According to the article (Health & Wellness section, D2, 11/1/11), "As easy as that may sound - resting ahead of a race - many runners find that advice hard to follow. Bodies trained to run want to run, especially as nervous energy mounts ahead of race day. Some coaches recommend light yoga as a way of burning off energy while stretching. Sports medicine specialists say that predicting and preventing running injuries is an inexact science. But a long and slow increase in long runs is generally safer than a quick escalation, says Stephen Pribut, a Washington, D.C., podiatrist, marathoner and past president of the American Academy of Podiatric sports Medicine. "Six months to build up mileage is better than two," he says."


In the November 2011 issue of Today's Dietitian, there was a great article "Is there a link between nutrition and autoimmune disease?
I think it is important to note that diet plays a vital role in how people recover from exercise....as well as reducing inflammation in the body. Rather than contributing certain foods like wheat, dairy and fruit to increasing inflammation, the focus should be on what people are NOT eating enough of...FRUITS AND VEGETABLES and what people are eating TOO MUCH of...processed "healthy" food. With a balanced diet, no food needs to be "off limit" because the foundation of the diet is built on nutrient-rich foods to promote optimal health and to maximize performance.
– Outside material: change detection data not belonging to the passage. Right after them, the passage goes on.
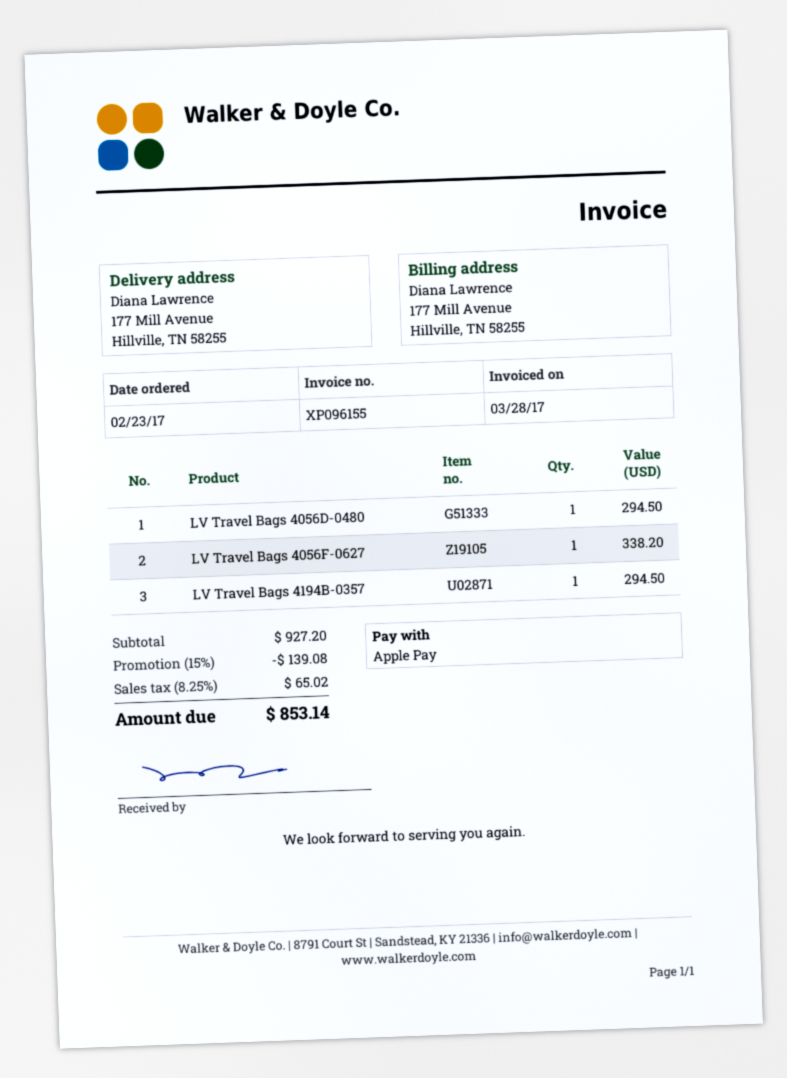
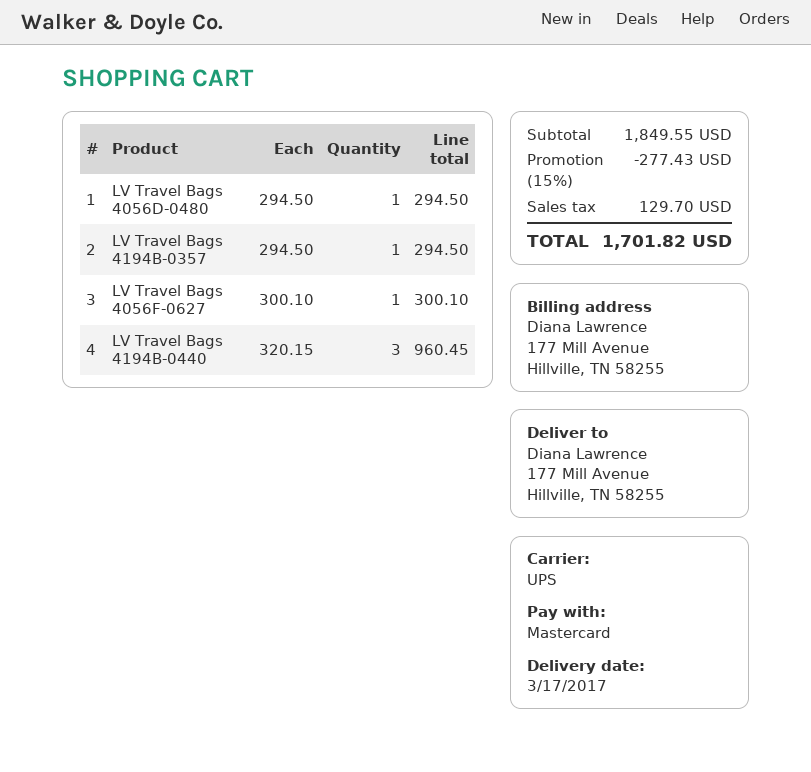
payment method: Apple Pay -> Mastercard
LV Travel Bags 4056F-0627: 1 for 338.20 -> 1 for 300.10
LV Travel Bags 4194B-0440: none -> 3 for 960.45
subtotal: 927.20 -> 1849.55
discount: 15% = 139.08 -> 15% = 277.43
tax: 65.02 -> 129.70
total: 853.14 -> 1701.82

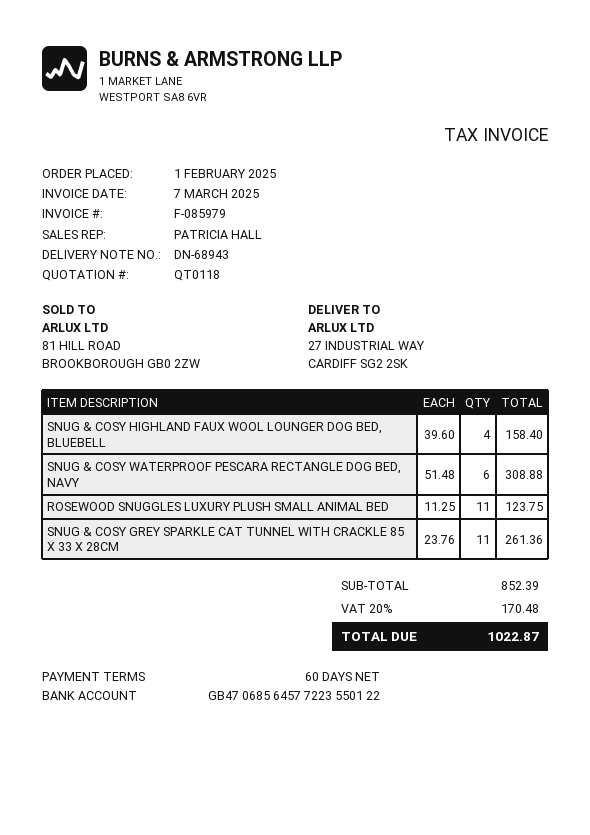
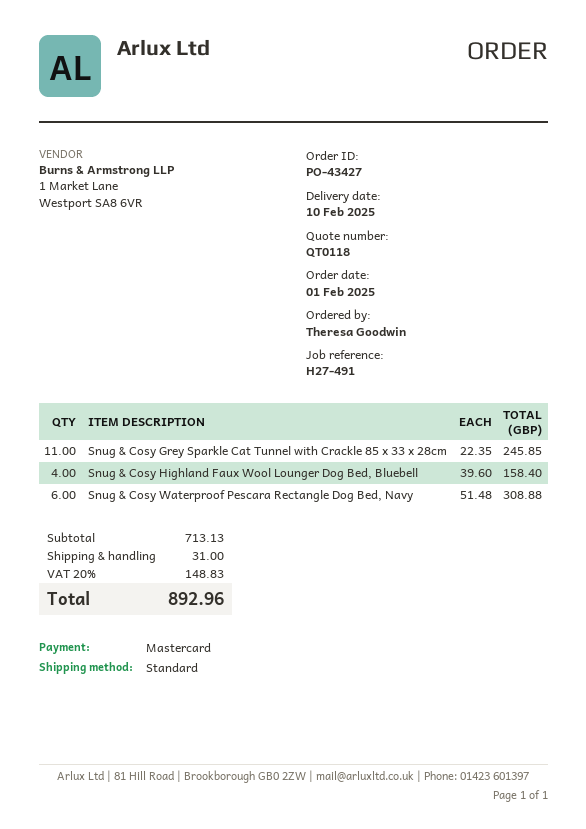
ROSEWOOD SNUGGLES LUXURY PLUSH SMALL ANIMAL BED: 11 x 11.25 = 123.75 -> none
SNUG & COSY GREY SPARKLE CAT TUNNEL WITH CRACKLE 85 X 33 X 28CM: 11 x 23.76 = 261.36 -> 11 x 22.35 = 245.85
subtotal: 852.39 -> 713.13
shipping: none -> 31.00
tax: 20% = 170.48 -> 20% = 148.83
total: 1022.87 -> 892.96

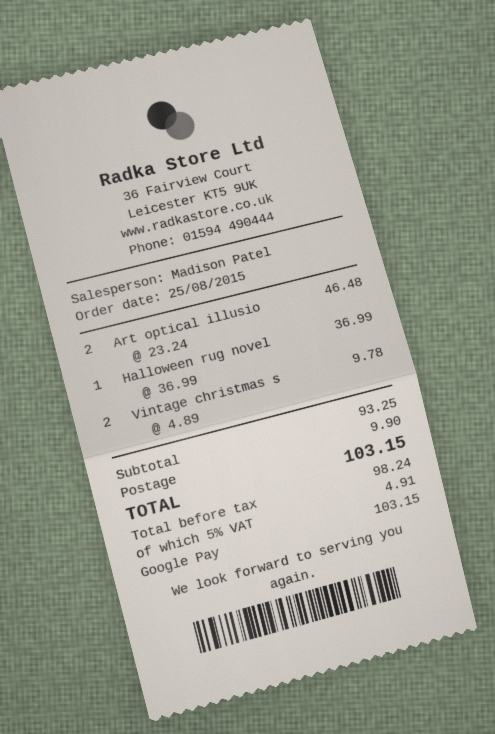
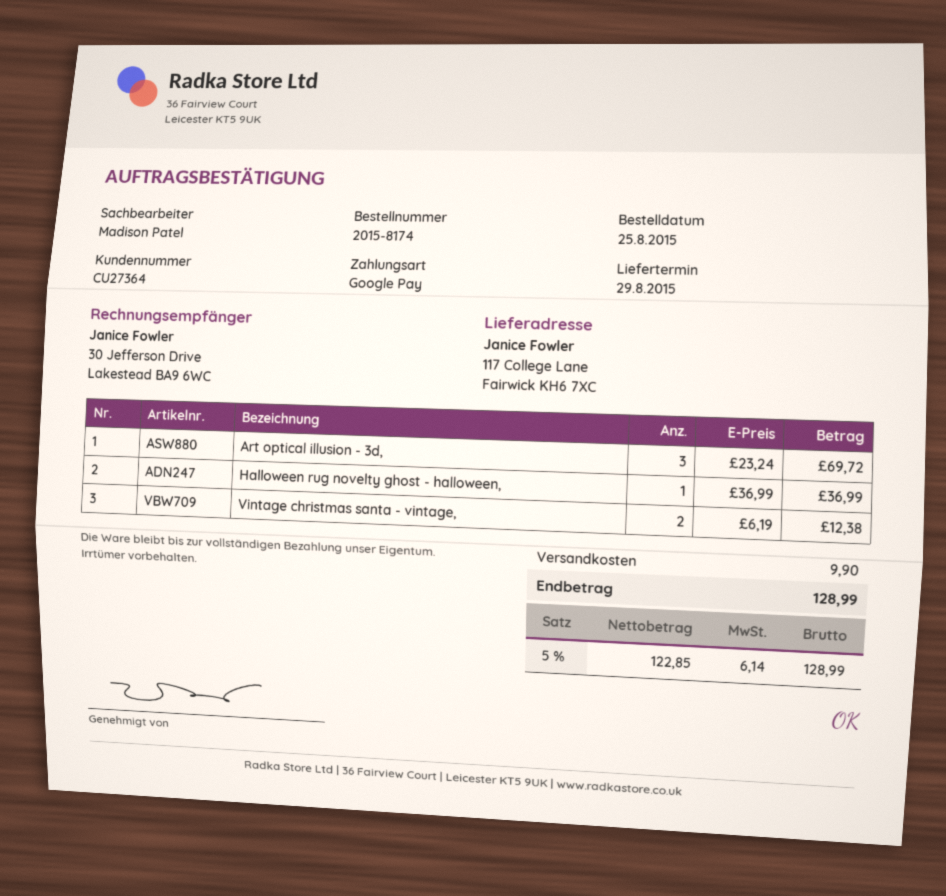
Art optical illusio: 2 x 23.24 = 46.48 -> 3 x 23.24 = 69.72
Vintage christmas s: 2 x 4.89 = 9.78 -> 2 x 6.19 = 12.38
net: 98.24 -> 122.85
tax: 5% = 4.91 -> 5% = 6.14
total: 103.15 -> 128.99

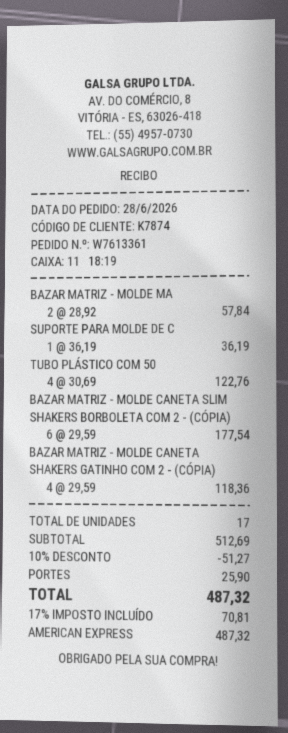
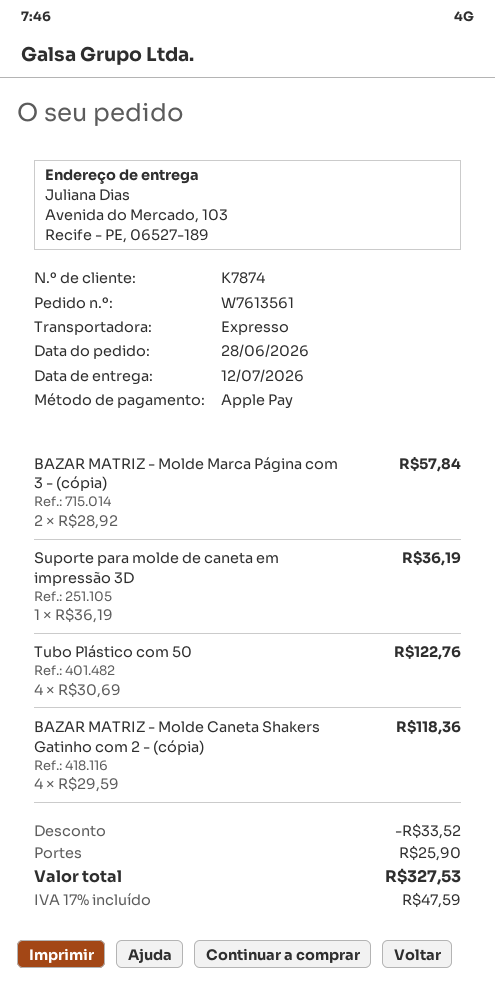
order number: W7613361 -> W7613561
payment method: American Express -> Apple Pay
BAZAR MATRIZ - MOLDE CANETA SLIM SHAKERS BORBOLETA COM 2 - (CÓPIA): 6 x 29.59 = 177.54 -> none
discount: 51.27 -> 33.52
tax: 17% = 70.81 -> 17% = 47.59
total: 487.32 -> 327.53

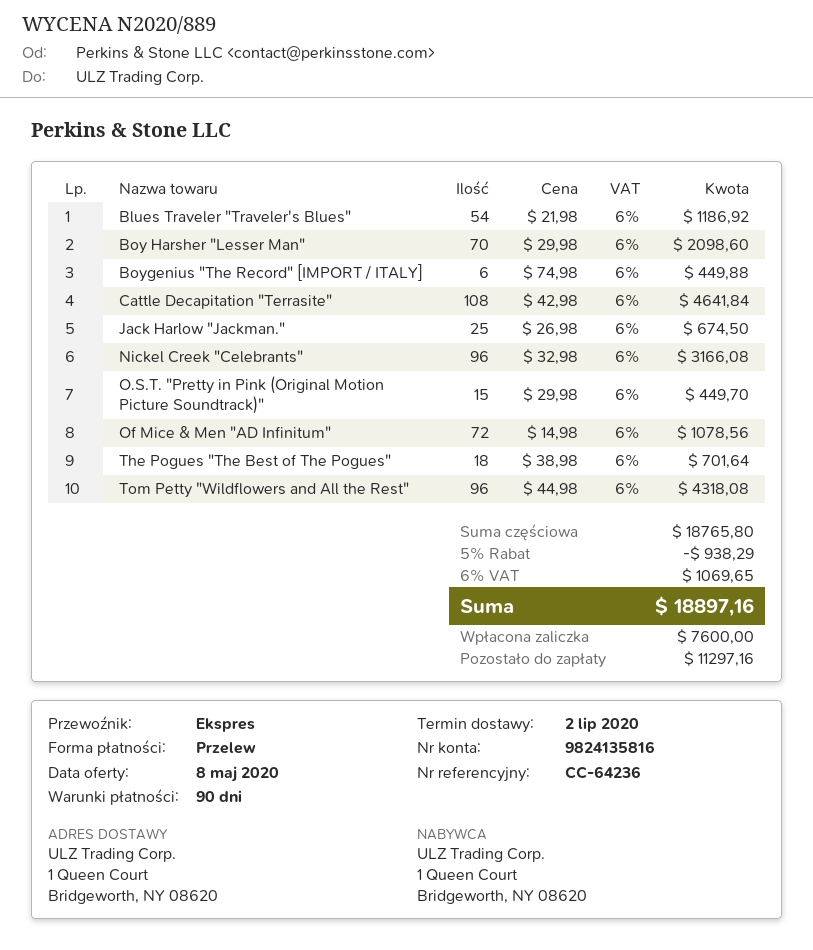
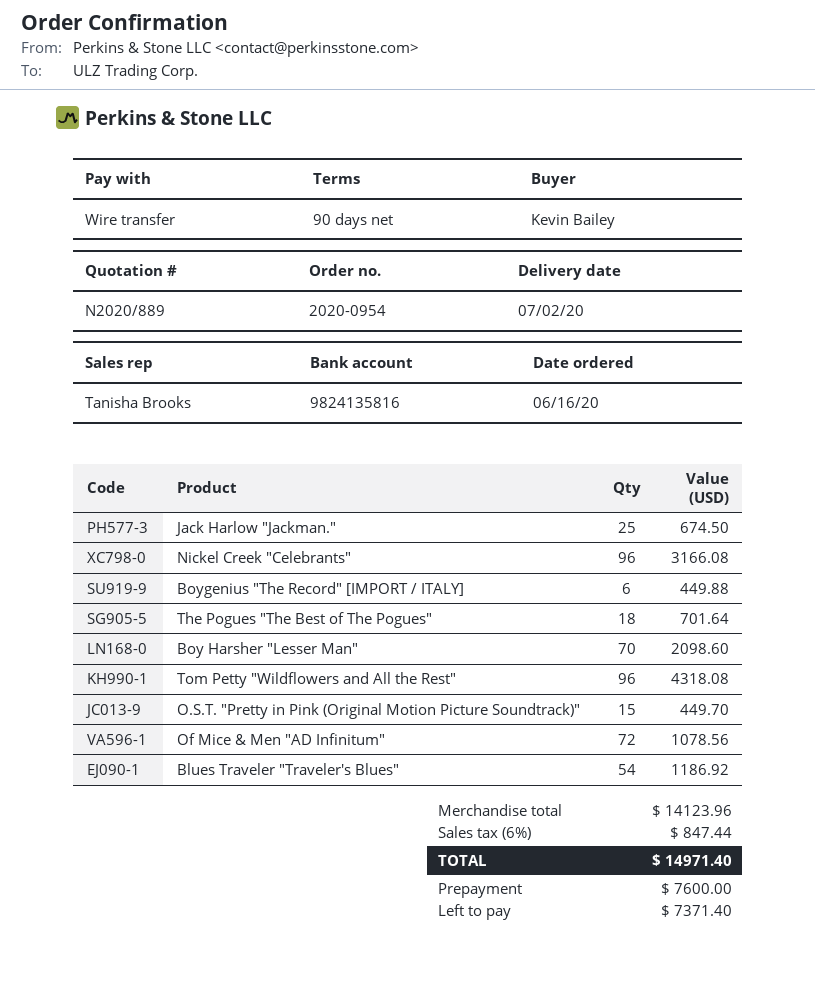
Cattle Decapitation "Terrasite": 108 for 4641.84 -> none
subtotal: 18765.80 -> 14123.96
discount: 5% = 938.29 -> none
tax: 6% = 1069.65 -> 6% = 847.44
total: 18897.16 -> 14971.40
balance: 11297.16 -> 7371.40

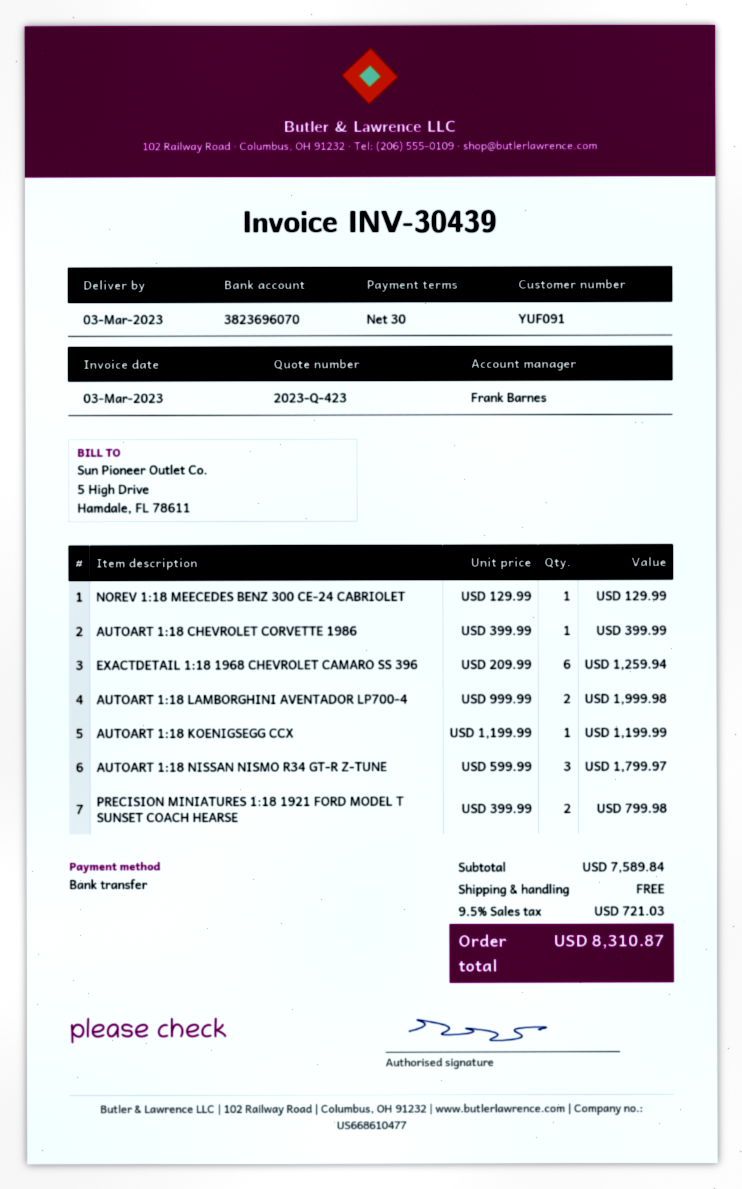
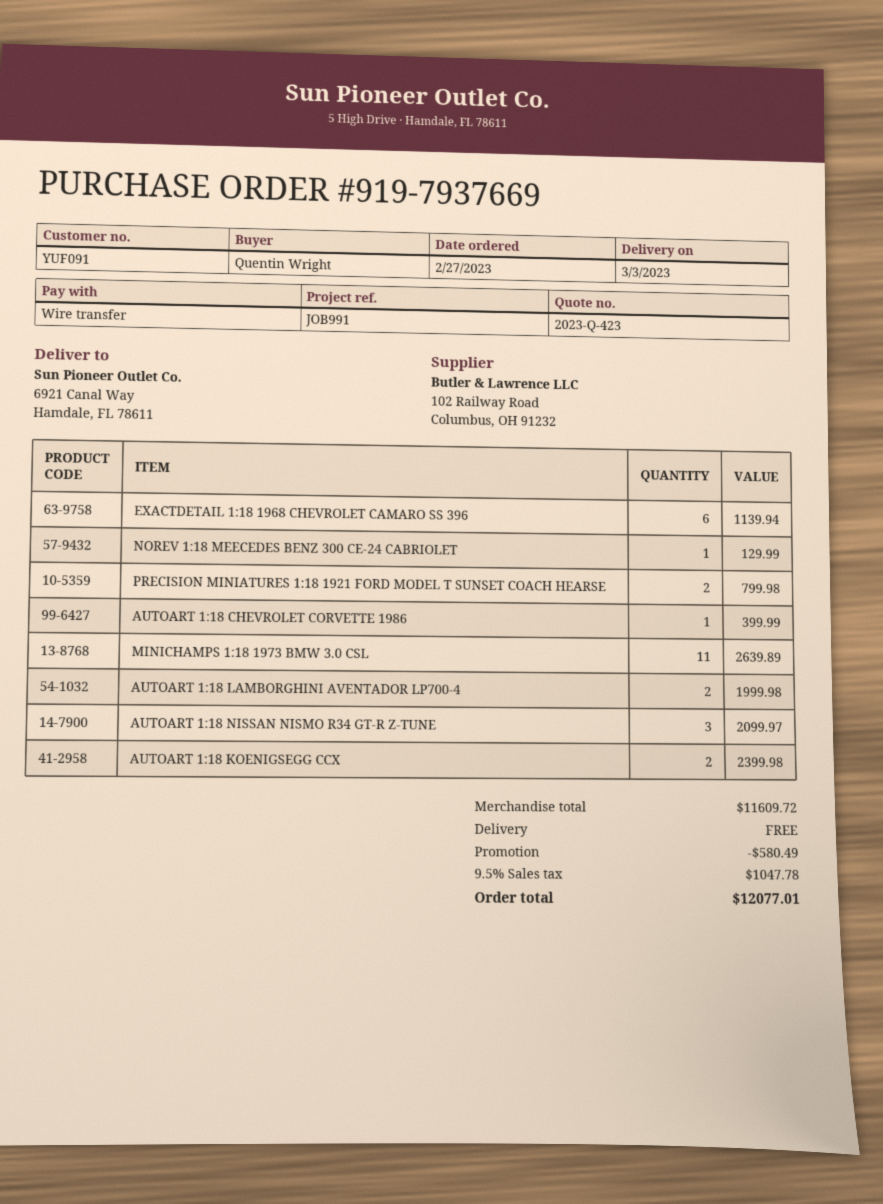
EXACTDETAIL 1:18 1968 CHEVROLET CAMARO SS 396: 6 for 1259.94 -> 6 for 1139.94
AUTOART 1:18 KOENIGSEGG CCX: 1 for 1199.99 -> 2 for 2399.98
AUTOART 1:18 NISSAN NISMO R34 GT-R Z-TUNE: 3 for 1799.97 -> 3 for 2099.97
MINICHAMPS 1:18 1973 BMW 3.0 CSL: none -> 11 for 2639.89
subtotal: 7589.84 -> 11609.72
discount: none -> 580.49
tax: 9.5% = 721.03 -> 9.5% = 1047.78
total: 8310.87 -> 12077.01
In a study published August 15, 2006 in the Journal of the American College of Cardiology, researchers found that diets high in refined starches, sugar, saturated fats and trans fats and low in fruits, vegetables, whole grains, and omega-3 fatty acids appeared to turn on the inflammatory response. However, a diet rich in whole foods, including healthful carbohydrates, fats and protein sources, cooled it down. There's no harm in supporting a diet-optimal for just about everyone-that's rich in whole plant foods, such as fruits, vegetables, whole grains, legumes, nuts and seeds; is rich in healthful fat sources such as extra-virgin olive oil, avocado, nuts and fish; and includes foods such as tea, dark chocolate, spices and herbs and red wine in moderation.
-Article by Sharon Palmer, RD

Here is my latest creation that I made in 26 minutes!!!
For my vegetarians, you can substitute tofu, tempeh, low fat cottage cheese, 0% greek yogurt or eggs for the fish.
Here's a great article on Omega-3 Fatty Acid recommendations for vegetarians


Baked fish, cauliflower and onions with brown rice and feta

Tilapia (or your choice of fish)
Cauliflower
Onions
Broccoli
Olive oil

Brown rice
Tomatoes
Feta cheese
Spinach

1. Pre-heat oven to 425 degrees.
2. Prepare your choice of fish to your liking (I use about 2 tsp butter, a drizzle of olive oil and a squirt of lemon juice, seasoned with pepper for Karel. I can't taste the fish but he never complains about the taste). Place on glass cookware and put into oven.
3. While fish is cooking, steam cauliflower and broccoli in the microwave. Slice onions.
4. On a sheet of tinfoil, place steamed cauliflower, broccoli and olive oil and drizzle with olive oil and season with no-salt seasoning, paprika and pepper. Cook in oven.
5. Cook fish to reach minimal temp of 145-degrees (around 10-15 minutes).
6. When fish is cooked and veggies are slightly brown, remove from oven (turn off oven).


7) As fish and veggies are cooking, cook 1-minute brown rice (or use leftover rice) and place over bed of spinach. Top with sliced tomatoes and a sprinkle of feta cheese.